If you aren't where you want to be, you might need to change tactics.  Increase the days at the gym or cut more calories for weight lost goals.  If your sales aren't meeting expectations, research a different marketing campaign or new sales person.  By examining what is working and what isn’t, you can adjust to guide towards success.

When you reach milestones, celebrate your success.  These can be small things such as a company pizza party or a personal gift you had your eye on.  These celebrations help you stay motivated to push through towards your goal.

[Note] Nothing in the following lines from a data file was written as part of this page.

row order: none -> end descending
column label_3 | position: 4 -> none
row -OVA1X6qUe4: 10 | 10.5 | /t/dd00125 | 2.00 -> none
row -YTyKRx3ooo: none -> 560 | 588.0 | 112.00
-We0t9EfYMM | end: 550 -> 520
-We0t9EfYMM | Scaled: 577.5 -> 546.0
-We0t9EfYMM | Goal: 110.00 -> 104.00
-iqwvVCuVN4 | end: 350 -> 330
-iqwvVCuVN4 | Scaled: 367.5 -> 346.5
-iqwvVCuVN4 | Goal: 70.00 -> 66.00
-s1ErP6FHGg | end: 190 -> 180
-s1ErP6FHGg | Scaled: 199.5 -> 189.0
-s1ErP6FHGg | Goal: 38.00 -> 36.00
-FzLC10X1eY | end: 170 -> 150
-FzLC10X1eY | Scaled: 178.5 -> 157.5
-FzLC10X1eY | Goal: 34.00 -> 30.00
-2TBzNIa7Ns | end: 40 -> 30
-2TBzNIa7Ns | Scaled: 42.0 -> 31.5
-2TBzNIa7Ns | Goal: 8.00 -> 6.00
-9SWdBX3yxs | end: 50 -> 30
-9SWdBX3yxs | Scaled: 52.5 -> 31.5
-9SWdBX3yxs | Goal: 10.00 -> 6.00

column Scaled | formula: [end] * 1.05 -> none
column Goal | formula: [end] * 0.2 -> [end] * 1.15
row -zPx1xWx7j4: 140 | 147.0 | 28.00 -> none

Being focus, realistic, and tracking your results will lead to goal accomplishment.  How do you set goals and keep on track?  Share your tips below.  

Monday, November 24, 2014

Tips for Planning a Successful New Year

In the hustle bustle of the holiday season, many of us are also closing year and planning the future.  There are many ways to forecast to create the strategy and tactics to reach your goals.  Here are the high level steps to help you craft a plan towards success.

Data Diving
One of the first place to look before going forward is by looking back. Take a historical look at what worked and what didn't this past year.  Review end of the year reports based on your collective goals. Evaluate what efforts helped reach your goals. Decide what can be changed, tweaked, or remove to drive better results in the new year.

Competitive Analysis
Another helpful piece of information looking at what your competition is doing. Are they going after new markets, offering a new product, at a different price point or brand message?  Determine if you want to be a me-to or go a different direction.  You need to have a unique selling proposition for your business model that differentiates you verses your competitors.  Keep this in mind as you plan.

Marketing and Sales Plan
This is where the rubber meets the road. You can do a lot data analysis and market research, but your sales plan is where your brand message and product/service offering is broadcast to the world. This should be a heaviest hitting part of your plan for the year. Here you decided what sales efforts, advertising, and promotions you are running. Determine if you are launching new product, attending new events, hiring new staff and beyond. 

Put it all Together
Crunch the numbers and create the forecast for success. This isn't a true crystal ball into the future but should you a rough idea of direction. Review all these pieces with your team. Get collective buy-in on the path. Is the plan realistic, achievable, are you taking into account potential roadblocks or contingency plans for uncontrollable items such as government regulation.  

Now that you have the plan, go forth and prosper. Remember the old adage what gets measured gets done. Monitoring the success of your plan and adjusting as appropriate will keep you on track. 

How does your team plan for the new year? Do you have tips that might help us all? Please share below. Happy Planning!